### [Exercise aim]
In the records below, find the line with "EnterpriseValue, 2017: 120000000 -> none" and the line with "EnterpriseValue, '22: none -> 10000000". Print both exactly, along with every line between them, and no other line.

Segment Start: Available data

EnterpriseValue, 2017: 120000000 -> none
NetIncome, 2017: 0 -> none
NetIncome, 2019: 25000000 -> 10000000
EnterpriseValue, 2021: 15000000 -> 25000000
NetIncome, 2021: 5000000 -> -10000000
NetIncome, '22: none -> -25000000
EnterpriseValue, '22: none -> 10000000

Segment End: Available data
Segment Start: Available data

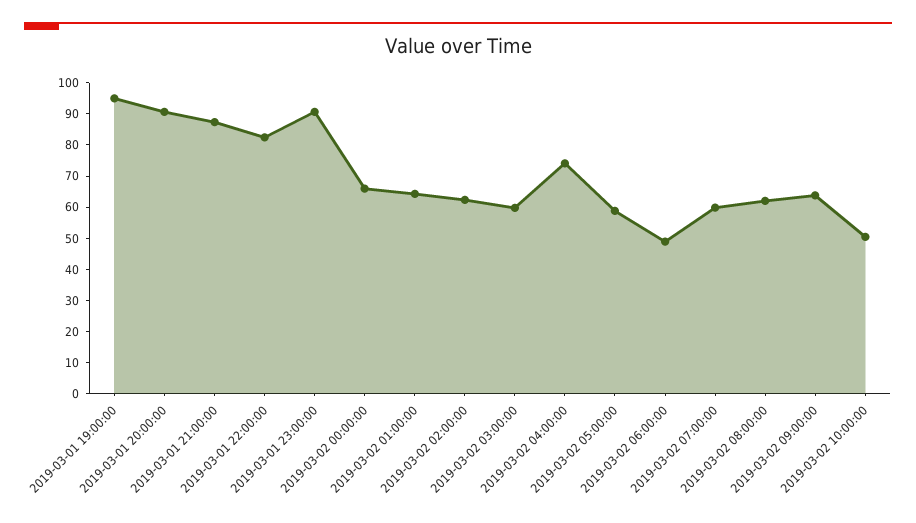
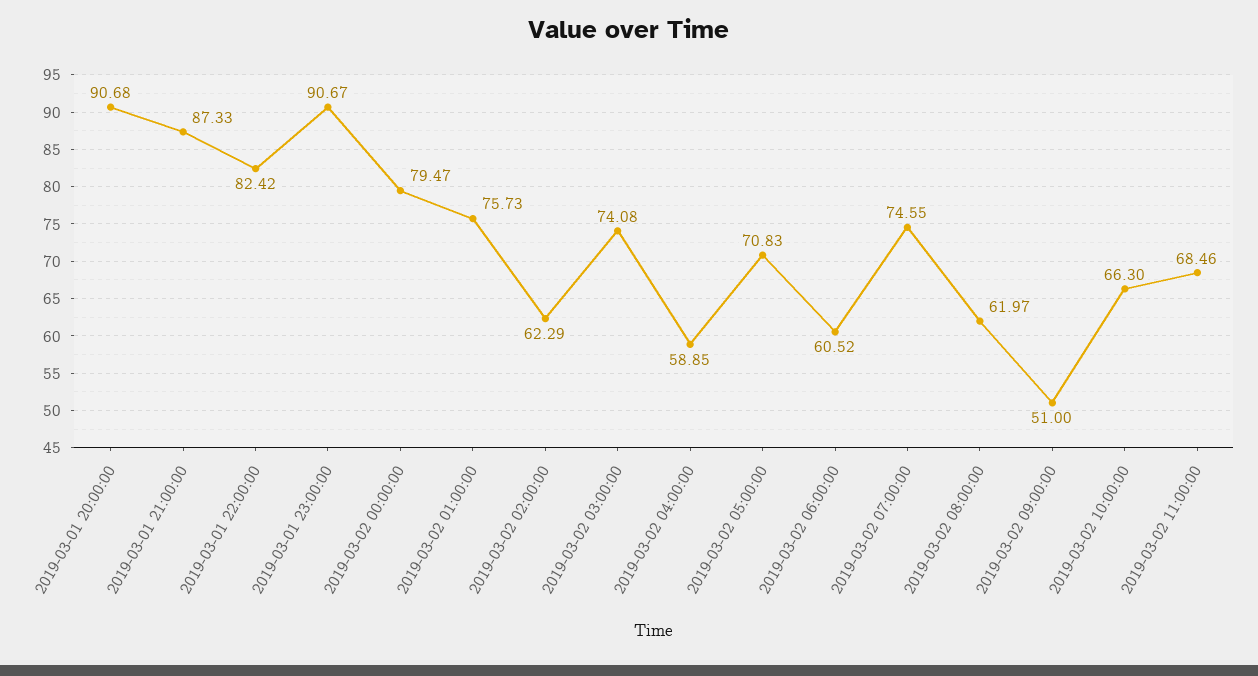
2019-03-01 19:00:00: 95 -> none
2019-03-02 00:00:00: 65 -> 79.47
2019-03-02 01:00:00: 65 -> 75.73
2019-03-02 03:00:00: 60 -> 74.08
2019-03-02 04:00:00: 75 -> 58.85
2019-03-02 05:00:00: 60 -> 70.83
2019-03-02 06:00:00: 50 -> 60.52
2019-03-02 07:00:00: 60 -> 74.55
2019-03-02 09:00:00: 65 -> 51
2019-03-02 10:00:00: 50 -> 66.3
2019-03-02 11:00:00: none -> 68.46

Segment End: Available data

### [Result of the task]
EnterpriseValue, 2017: 120000000 -> none
NetIncome, 2017: 0 -> none
NetIncome, 2019: 25000000 -> 10000000
EnterpriseValue, 2021: 15000000 -> 25000000
NetIncome, 2021: 5000000 -> -10000000
NetIncome, '22: none -> -25000000
EnterpriseValue, '22: none -> 10000000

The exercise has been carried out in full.